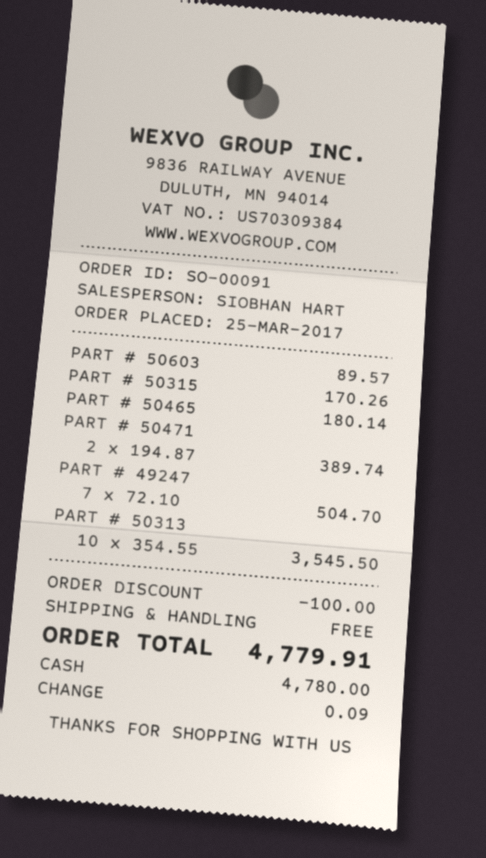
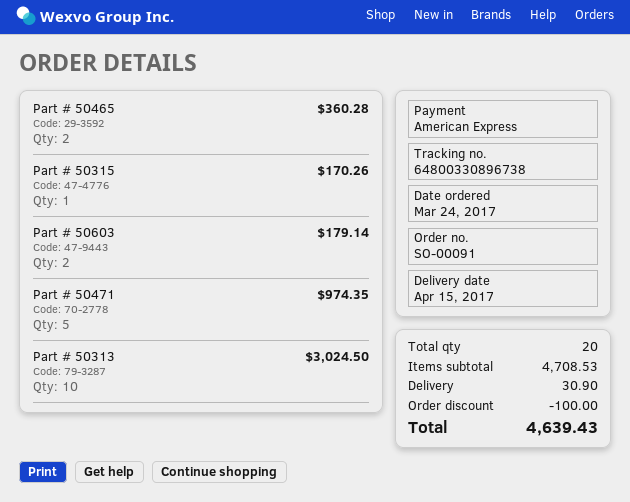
order date: 2017-03-25 -> 2017-03-24
payment method: cash -> American Express
PART # 50603: 1 for 89.57 -> 2 for 179.14
PART # 50465: 1 for 180.14 -> 2 for 360.28
PART # 50471: 2 for 389.74 -> 5 for 974.35
PART # 49247: 7 for 504.70 -> none
PART # 50313: 10 for 3545.50 -> 10 for 3024.50
shipping: 0.00 -> 30.90
total: 4779.91 -> 4639.43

**Work task**
Return precisely the lines of the records, starting with the line that holds "PART # 50603: 1 for 89.57 -> 2 for 179.14" and ending with the last one.

**Answer box**
PART # 50603: 1 for 89.57 -> 2 for 179.14
PART # 50465: 1 for 180.14 -> 2 for 360.28
PART # 50471: 2 for 389.74 -> 5 for 974.35
PART # 49247: 7 for 504.70 -> none
PART # 50313: 10 for 3545.50 -> 10 for 3024.50
shipping: 0.00 -> 30.90
total: 4779.91 -> 4639.43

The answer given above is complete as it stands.